Gerardo Jiménez, Juvenal Valerín, Manuel Emilio Morales, Ronald Bolaños, Everardo y Héctor Arévalo, Gerardo Arguedas, Rodolfo Aguilar, Gerardo Conejo, Luis Ramírez, Paúl y Boris Paniagua, Hugo y Rizzieri Poltronieri, Sergio Palomo, Eduardo Saénz, Fernando Vargas, integramos el primer equipo.
La lista de quienes también nos acompañaron como jugadores en esta odisea de más de diez años es extensa, pero vale la pena citar algunos: los hermanos Édgar, Cholo y el Negro Marín, Donald García, los hermanos venidos de Turrialba: Mario, Arnoldo y Guillermo Hernández, Misael Alvarado, Julio y Fernando Bonilla, Alejandro Granados (Betancourt), Álvaro Ramírez (El Negro), Miguel Calderón, Antonio Bonilla (Tony), Rodolfo Ramírez (Caribe), Mincho, Mario Quesada.

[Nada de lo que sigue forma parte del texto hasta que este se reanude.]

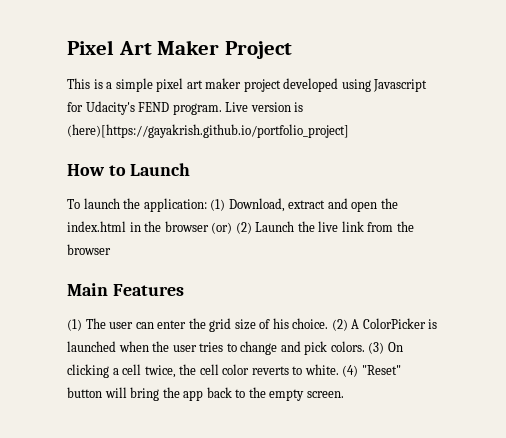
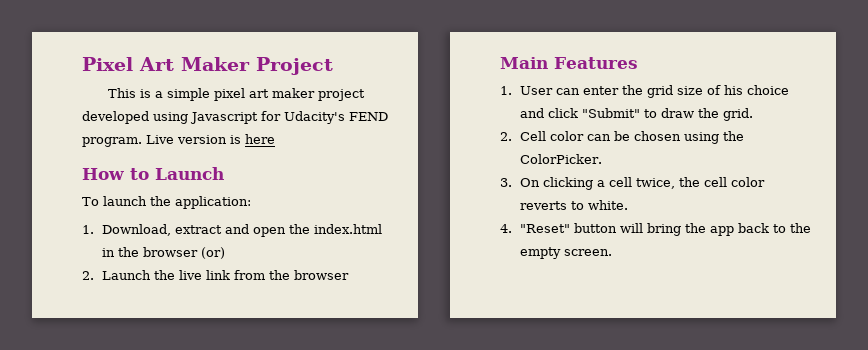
- Live version is (here)[https://gayakrish.github.io/portfolio_project]
+ Live version is here
- To launch the application: (1) Download, extract and open the index.html in the browser (or) (2) Launch the live link from the browser
+ To launch the application:
+ 1. Download, extract and open the index.html in the browser (or)
+ 2. Launch the live link from the browser
- (1) The user can enter the grid size of his choice. (2) A ColorPicker is launched when the user tries to change and pick colors. (3) On clicking a cell twice, the cell color reverts to white. (4) "Reset" button will bring the app back to the empty screen.
+ 1. User can enter the grid size of his choice and click "Submit" to draw the grid.
+ 2. Cell color can be chosen using the ColorPicker.
+ 3. On clicking a cell twice, the cell color reverts to white.
+ 4. "Reset" button will bring the app back to the empty screen.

También es oportuno recordar a nuestros directores técnicos: Marcos Sánchez, Fernando Chinchilla, Amado Vargas, Chino Arguedas, pero, en la mayoría de los casos, el equipo se “armaba” de consenso entre los propios jugadores, la famosa “argolla”, que algunos criticaban.